GIVEN DATA ::
%%

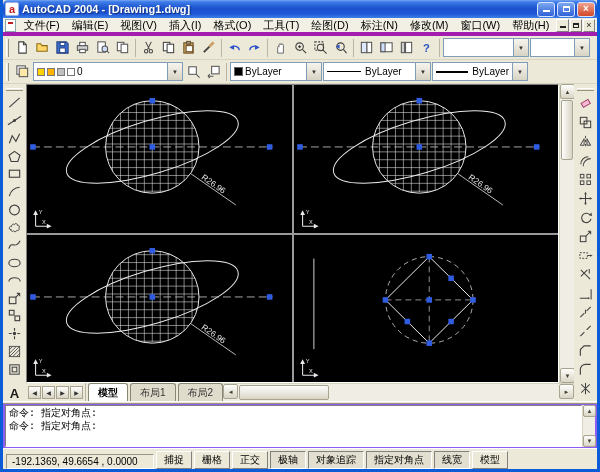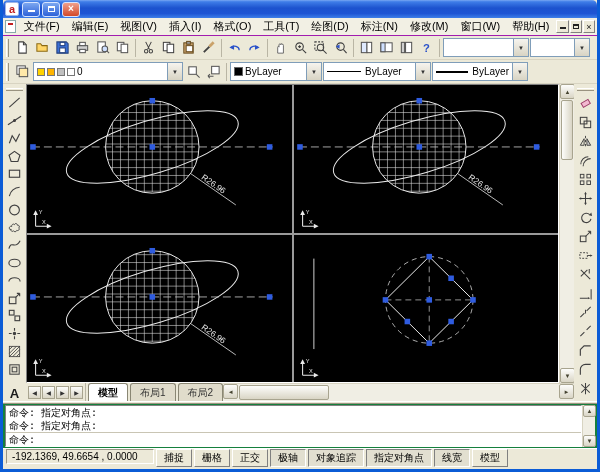"AutoCAD 2004 - [Drawing1.dwg]" div.titletext { html: none -> <div>AutoCAD 2004 - [Drawing1.dwg]</div> }
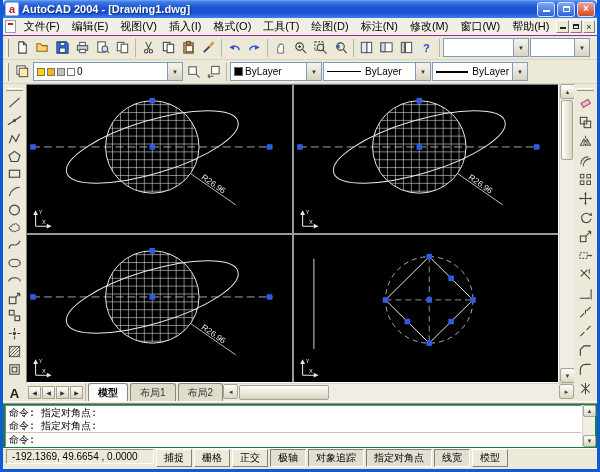"文件(F)" .menubar { border-bottom: 1px solid #a21caf -> 4px solid #a21caf }
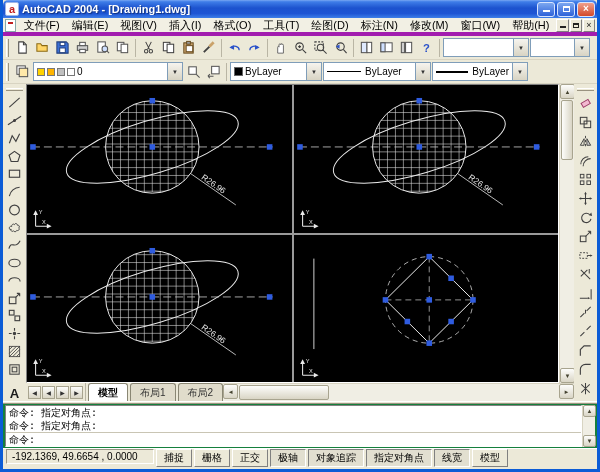"命令: 指定对角点:" .cmdwin { background: #15803d -> #8b5cf6 }
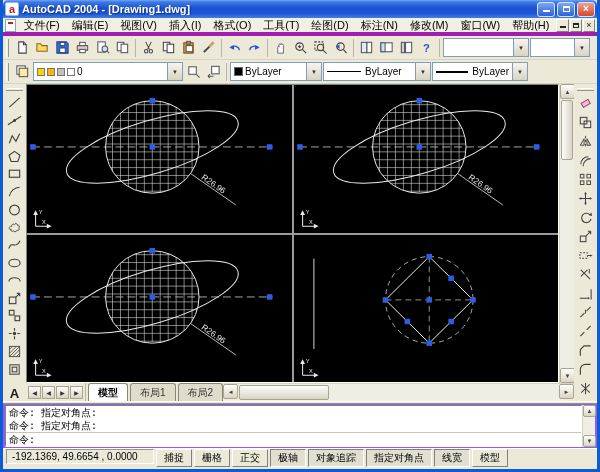"命令:" div.cmdline { html: <div>命令:</div> -> none }
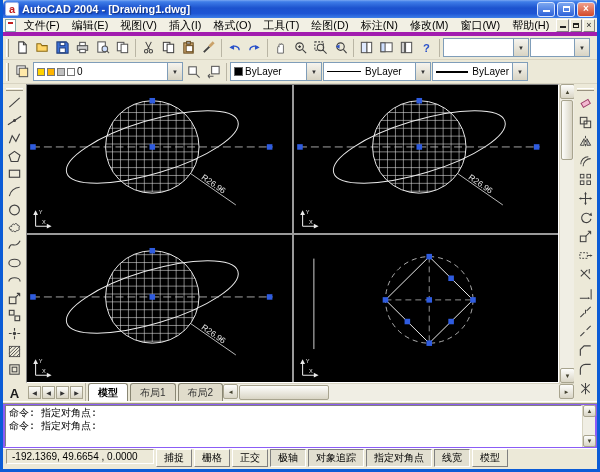"-192.1369, 49.6654 , 0.0000" .statusbar { align-items: flex-start -> flex-end }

%%

EXERCISE OBJECTIVE :: Your output should be the lines from the one with "border-bottom: 1px solid" through the end of the listing, copied exactly and with the pictures left out.

RESPONSE TO THE EXERCISE ::
"文件(F)" .menubar { border-bottom: 1px solid #a21caf -> 4px solid #a21caf }
"命令: 指定对角点:" .cmdwin { background: #15803d -> #8b5cf6 }
"命令:" div.cmdline { html: <div>命令:</div> -> none }
"-192.1369, 49.6654 , 0.0000" .statusbar { align-items: flex-start -> flex-end }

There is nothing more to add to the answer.